Overall: I think the idea is useful and it's eventually worth
publishing.  But I've noticed a few non-trivial points that may have
to be addressed before publication.

- Section 1 (introduction), the first paragraph:

   This document specifies how a child zone in the DNS ([RFC1034],
   [RFC1035]) can publish a record to indicate to a parental agent that
   it may copy and process certain records from the child zone.  The
   existence of and value change of the record may be monitored by a
   parental agent and acted on as appropriate.

 I vaguely remember someone already pointed this out, but anyway: I'm
 afraid the term "parental agent" is not so widely shared that we can
 safely use it without first giving the definition.  One easy way to
 address this would be to add a forward reference to Section 1.1 at
 the first occurrence of the term.  If possible, it would be even
 nicer if we can avoid using this term until the definition is given
 in Section 1.1.  For the same reason, it would be safer to avoid
 using it in the abstract.

- Section 3 (in general)
  Do we need some way to avoid making the parental agent keep fetching
  RRsets specified in CSYNC only to confirm they are still the latest?
  draft-ietf-dnsop-delegation-trust-maintainance has a way to avoid
  that by removing CDS/CDNSKEY once all parent name servers are
  updated.

- In Section 3.1, it suggests a sequence of CSYNC and other followup
  queries enclosed by SOA queries, and requires serials of the SOAs be
  identical (with a MUST).  I wonder if this is reliable enough for a
  rapidly changing zone, such as those accepting dynamic updates at a
  very high rate.  We might say such cases are out of scope of this
  mechanism, but I personally think such an environment is not so
  deviant that a standard-track protocol can casually ignore.  At the
  very least I would like to see some explicit consideration text on
  the expected limitation (if any) regarding this point

- Section 3.1

   [...]  If
   state is being kept by the parental agent and the SOA serial number
   is less than the last time a CSYNC record was processed, this CSYNC
   record SHOULD NOT be processed.  Similarly, if state is being kept by
   the parental agent and the SOA Serial Field of the CSYNC record is
   less than the SOA Serial Field of the CSYNC record from last time,
   then this CSYNC record SHOULD NOT be processed.

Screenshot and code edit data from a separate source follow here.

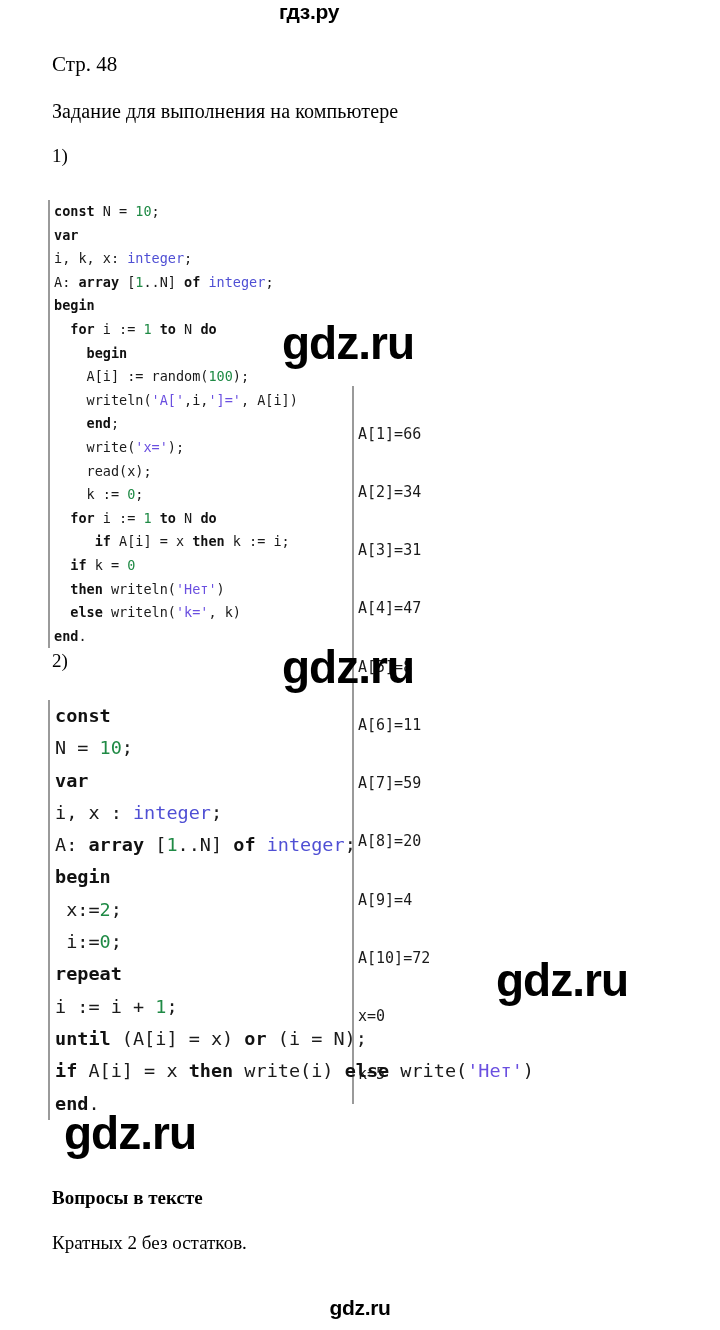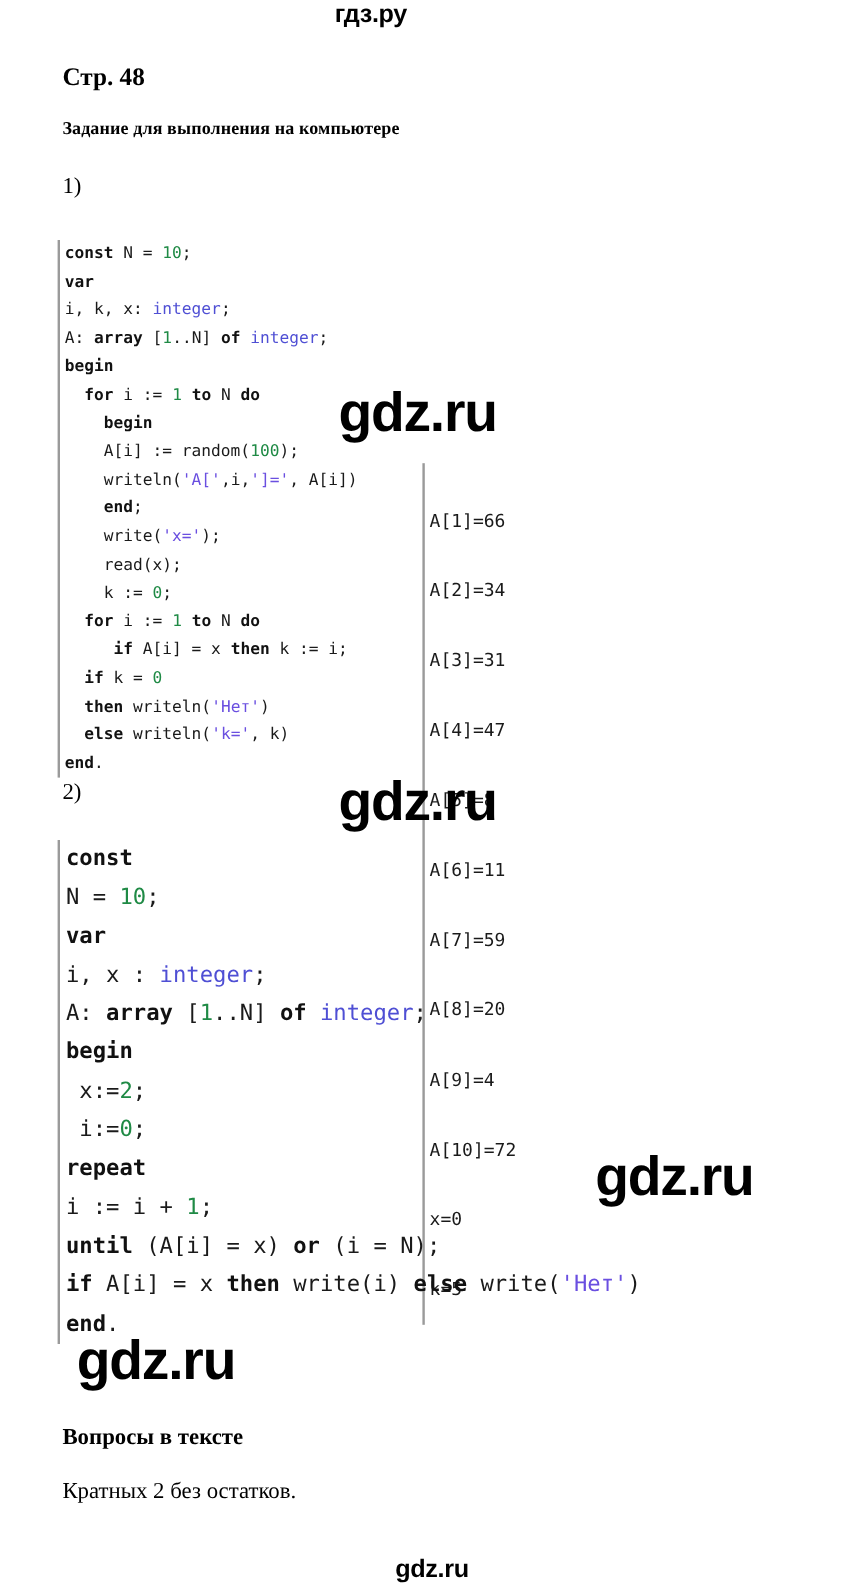--- a/index.html
+++ b/index.html
@@ -37,7 +37,7 @@
     left: 52px;
     top: 52px;
     font-family: "Liberation Serif", serif;
-    font-weight: bold;
+    font-weight: normal;
     font-size: 21px;
   }
   .section-heading {

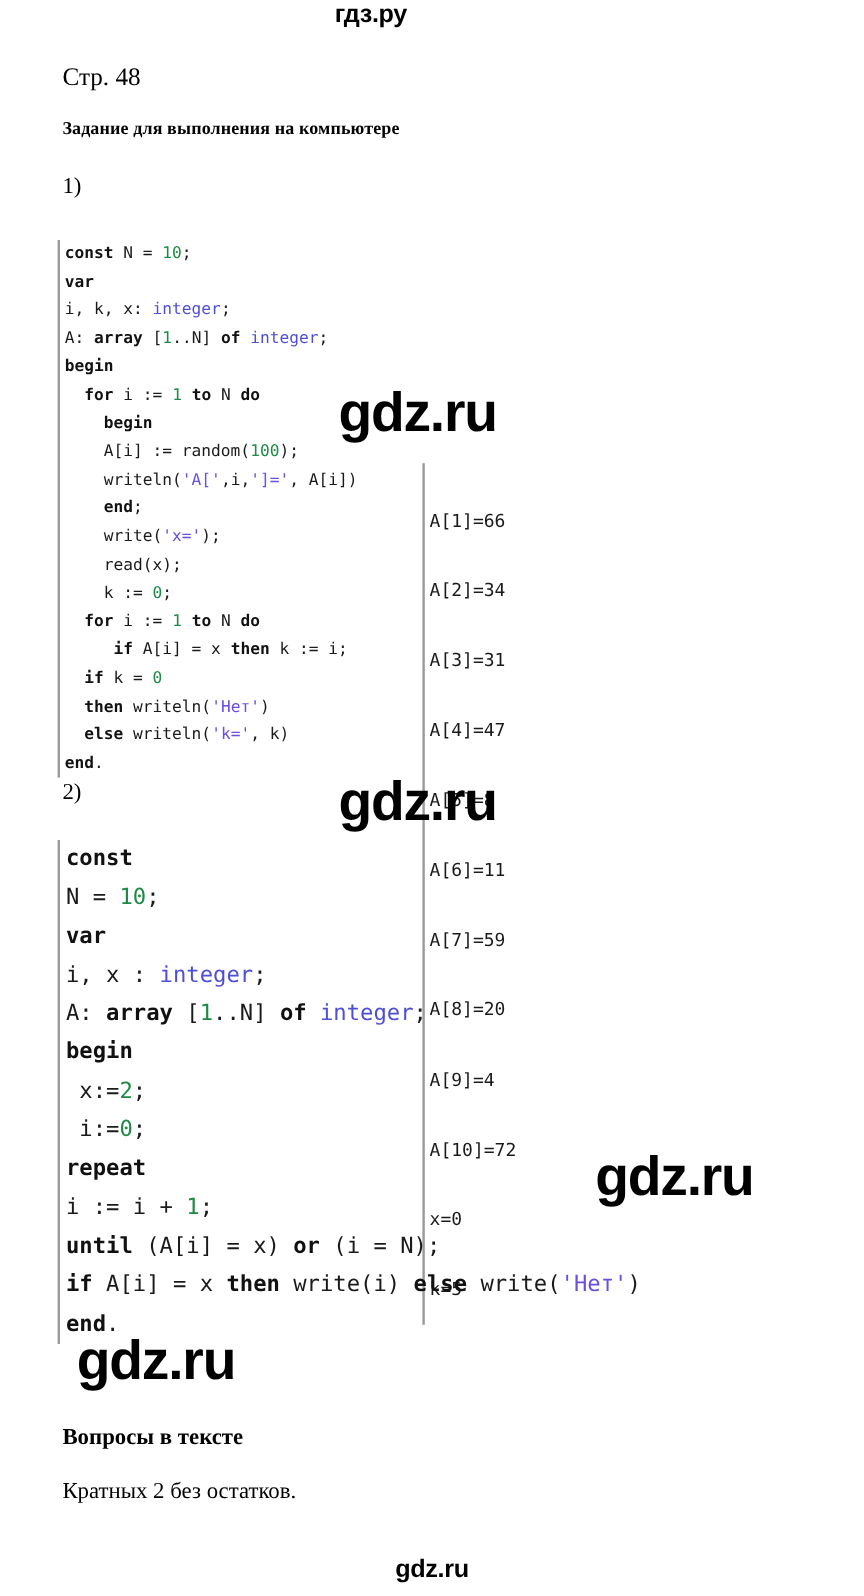--- a/index.html
+++ b/index.html
@@ -45,8 +45,8 @@
     left: 52px;
     top: 100px;
     font-family: "Liberation Serif", serif;
-    font-weight: bold;
-    font-size: 15px;
+    font-weight: normal;
+    font-size: 20px;
     letter-spacing: 0.1px;
   }
   .item-num-1 {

  I'm not sure about the point of these "SHOULD NOT"s.  If it's okay
  with ignoring mismatches with stored state, why would the parental
  agent bother to keep the state in the first place?  Since keeping
  the state itself is optional, it seems to make more sense to use
  "MUST NOT" here.

- Section 3.2

   NS records found within the child's zone should be copied verbatim
   and the result published within the parent zone should be an exact
   matching set of NS records.

  Does "verbatim" indicate that the TTL should also be copied?  The
  same question applies to Section 3.2.2, although "verbatim" isn't
  used in that section.

- Section 3.2: what if the followup NS query results in 'no data'?  Of
  course, this means the child zone is broken, but if the parent also
  removes the NS RRsets, subsequent resolution for the zone will
  immediately fail at the parent zone; on the other hand, if the
  parent just ignores such result and keeps the NS RRset (and if it's
  actually still usable), subsequent resolution will still somehow
  work in many cases in practice.  I don't know if that's the desired
  scenario, and we might rather make it fail sooner rather than
  leaving the half-broken state longer.  In any case, I think it would
  be nicer to mention this case (and what the parent should do) in
  this document.

- Section 4.2
  We may want to be clearer about how the child name servers and their
  addresses are determined to send CSYNC queries if they are not
  manually configured.  That is, this should essentially come from
  the NS and AAAA/A records at the parent zone, and some of these may
  be obsolete or even unusable at the time of query (in fact,
  reflecting such changes is exactly the purpose of these queries).
  This also means the child cannot simply update all NS (or AAAA or A)
  records at once, making the old ones unworkable, and expect the
  parent will catch up with it.  This may be obvious in some sense,
  but may still be worth noting.

- Section 4.3

   Children deploying NS records pointing to domain-names within their
   own children (the "grandchildren") SHOULD ensure the grandchildren's
   associated glue records are properly set before publishing the CSYNC
   record.  I.e., it is imperative that proper communication and
   synchronization exist between the child and the grandchild.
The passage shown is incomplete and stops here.